So many of the human connections in 2666 are superficial. Even Pelletier and Espinoza, whom we think of as a strange mix of bosom buddies and rivals, have a brief chat about loyalty and (if I recall correctly) how it’s not worth much. Their relationship with Norton is strange, at times urgent and yet at other times disposable. Norton and Morini’s getting together was something of a bolt out of the blue and still, frankly, seems kind of strange, as if it fit formally the arrangement Bolaño wanted to create but with no real believable basis in the text itself.

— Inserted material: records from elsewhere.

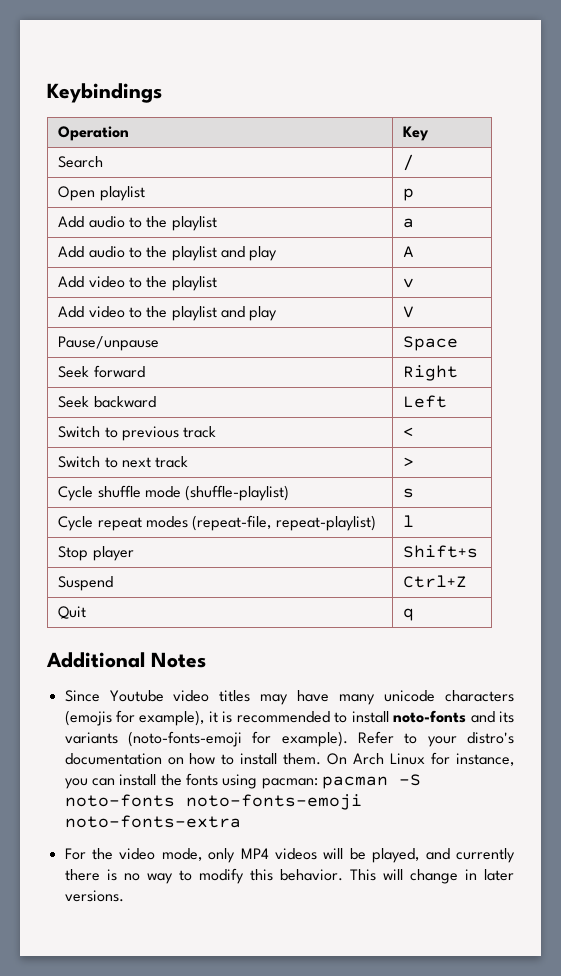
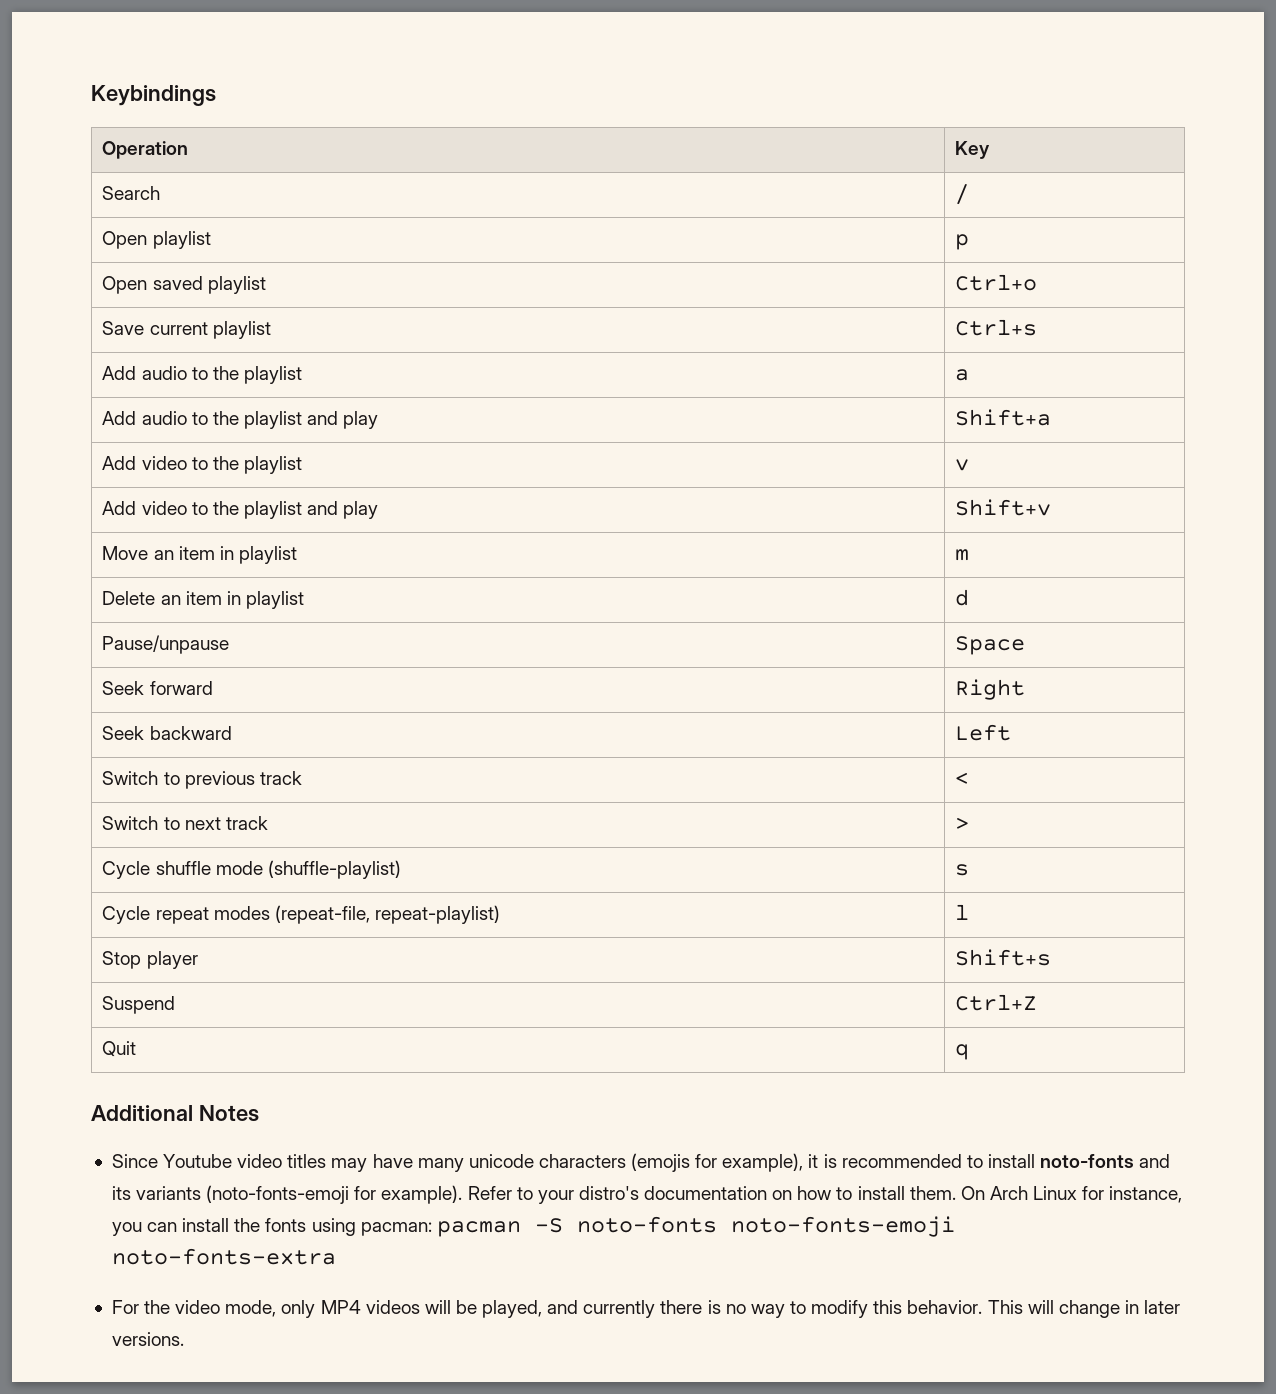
+ Open saved playlist | Ctrl+o
+ Save current playlist | Ctrl+s
- Add audio to the playlist and play | A
+ Add audio to the playlist and play | Shift+a
- Add video to the playlist and play | V
+ Add video to the playlist and play | Shift+v
+ Move an item in playlist | m
+ Delete an item in playlist | d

Fate sees some moments of connection at his mother’s neighbor’s apartment, but he’s not really involved in them. He’s not exactly close to Guadalupe and in fact almost abandons her. Rosa Amalfitano he develops something of an across-the-room crush on, and he does wind up rescuing her, but I don’t know that there’s anything to that acquaintance that I’d call an especially close or connected relationship. Rosa’s father and mother are about as distant as can be imagined, and though Lola begins living with her graveyard lover, it seems to me that it’s as much a financial arrangement as one of true and lasting affinity. Lola’s connection — a very close one in her mind — with the poet she pursues is imagined.
In last week’s reading, we met Juan de Dios Martinez and Elvira Campos. He desperately wants connection, but she keeps him at arm’s length. Sure, she’ll nail him on a rigid twice-monthly schedule, but forget pillow-talk afterward, much less anything gesturing in the direction of a meaningful relationship.
The backdrop for all this aloofness, it should be noted, is a series of grisly crimes perpetrated as acts of unwanted connection.
At last, on page 408, we have a real connection. Erica Delmore is looking for her friend Lucy Anne Sander, who is later found murdered. She finally starts going to hospitals to ask if any American women have been admitted. At the last one, she has this experience:
[A] nurse suggested she try the Clinica America, a private hospital, but she answered with a burst of sarcasm. We’re blue-collar workers, honey, she said in English. Like me, said the nurse, also in English. The two of them talked for a while and then the nurse invited Erica to have coffee at the hospital cafeteria, where she informed her that many women disappeared in Santa Teresa. It’s the same in the United States, said Erica. The nurse met her eyes and shook her head. It’s worse here, she said. When they parted, they exchagned phone numbers and Erica promised to keep the nurse posted on any developments.
It seems an empty enough gesture. How often do we say, even to people we consider to be fairly close friends, that we’ll call, with no real intention of doing so? But get this: Just a couple of pages later, after they’ve found Erica’s friend, she calls the nurse to let her know the body has been found. When she gets to the morgue to identify the body, the nurse has, unasked, come to help her through it:
As they were waiting in a corridor in the basement, the nurse appeared. They hugged and kissed each other on the cheek. Then she introduced the nurse to Henderson, who greeted her distractedly but wanted to know how long they’d known each other. Twenty-four hours, said the nurse. Or less. It’s true, thought Erica, just a day, but I already feel as if I’ve known her for a long time.
It’s tempting to call this a Good Samaritan moment, though I’m not sure the politics of the different cultures (somewhat distrustful of one another) in Bolaño’s vignette quite lines up with those in the source material. Still, it’s a nice little moment of human connection, an oasis of friendliness in a desert of aloofness.
You know, I found this moment between the two women to be incredibly warm and genuine (even if it was less than 24 hours that they knew each other). And I think you’ve hit the reason why…it is the first real connection in the book. And neither one thought the other was a whore either!
I think I’ve actually been more touched by Erica Delmore than any of the other characters so far. She breaks my heart on 408: “After trying to come up with other reasons that might explain why Lucy Anne would be in a hospital, all she could think of was an amnesia attack. The likelihood was so remote that her eyes filled with tears.” Then later that same page: “She ate outside at a restaurant in the center of the city and twice she thought she saw Lucy Anne walking along the sidewalk, once coming toward her and once heading away, but it wasn’t really Lucy Anne either time.” She feels more like a real character than most of the cardboard cutouts we’ve read about, and Bolaño’s portrait of her grief over a lost friend is really quite beautiful. For me, it’s not just her connection with the nurse that’s rare in the book, but mine with her.
Totally agree with both of you.
I wonder what it says that Lucy Anne, an American, is the only one whose death provokes such a genuine human response in a novel where human relationships are otherwise so etiolated. It’s not just Erica Delmore, but also Harry Magaña.
What a welcome glimmer of humanity this connection is, too. I’m feeling less and less engaged in this novel for its lack of connections, which is probably the intended reaction to an unending march of grisly, unsolved murders and general atmospheric hopelessness. I appreciate the connection they made, and it made me desperately thirsty for more. Someone, PLEASE, connect with someone else.